1. Coloca los pimientos enteros sobre un fogón a fuego medio-bajo. Tuesta los pimientos por todos los lados. No los cocines en exceso. Colócalos en una bandeja de hotel sin tapar, formando una sola capa. Refrigéralos hasta que se enfríen.
2. Con unas tijeras, corta el pimiento a lo largo. Corta la parte superior del corazón y deséchala. Retira las semillas que queden. Dale la vuelta al pimiento. Con un cuchillo de cocina, raspa la piel carbonizada del exterior.
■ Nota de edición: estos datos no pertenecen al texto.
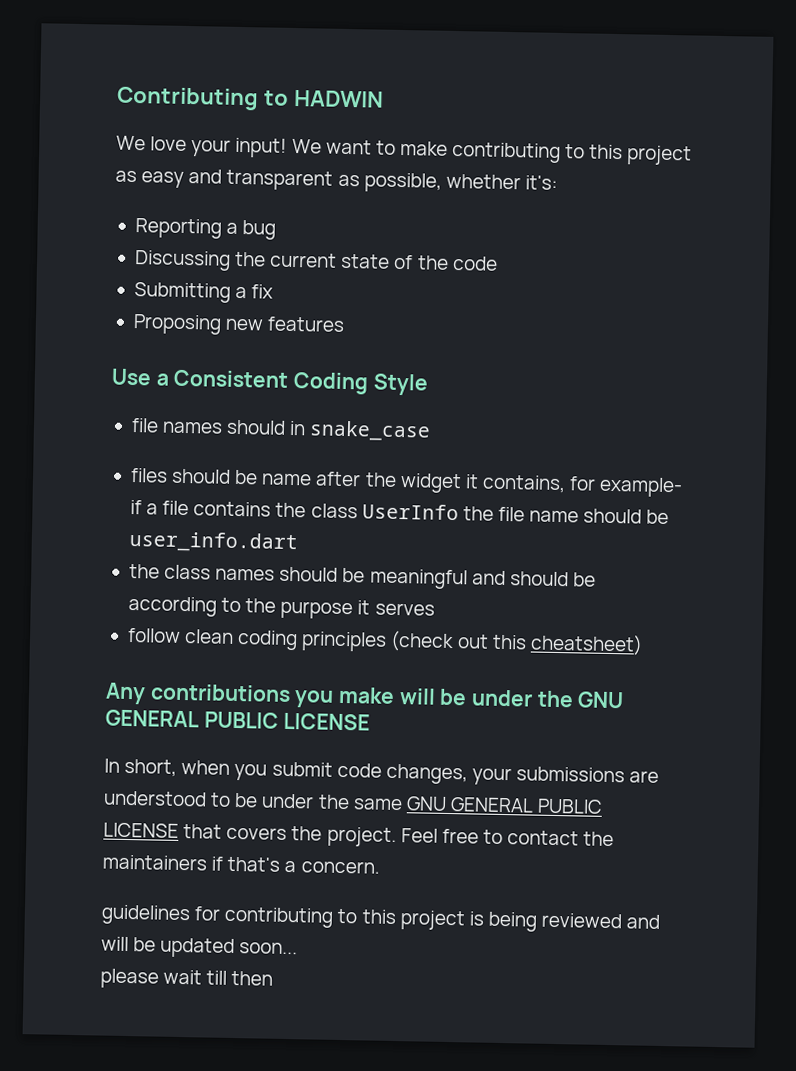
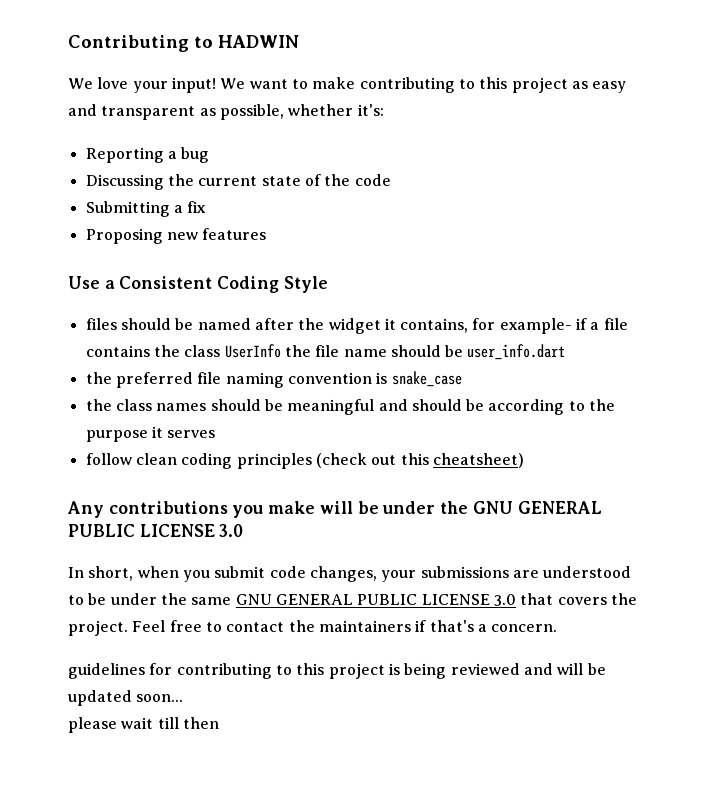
[130,417,432,442] // file names should in snake_case -> (328, 284) none
[261,473,313,486] name -> [197,318,251,330] named
(299, 542) none -> [85,371,462,388] // the preferred file naming convention is snake_case
(371, 721) none -> [219,524,244,537] 3.0
(179, 830) none -> [493,594,516,606] 3.0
Limpia cualquier resto de piel carbonizada o semillas con una toalla de papel. Córtalo en dados pequeños. Colócalo en un bol de acero inoxidable.
3. Añade el cilantro, las cebollas verdes, la menta, los cacahuetes, el aceite de oliva, el azúcar, la lima, el jengibre, el ajo, la sal y el garam masala a los pimientos. Mézclalo todo bien. En pequeñas tandas, pícalo finamente en un robot de cocina equipado con una cuchilla metálica. Colócalo en un segundo bol de acero inoxidable. Añade el agua. Mézclalo todo bien. Guárdalo en un recipiente de conservación no reactivo. Tápalo, etiquétalo, ponle la fecha y guárdalo en la nevera hasta que lo necesites.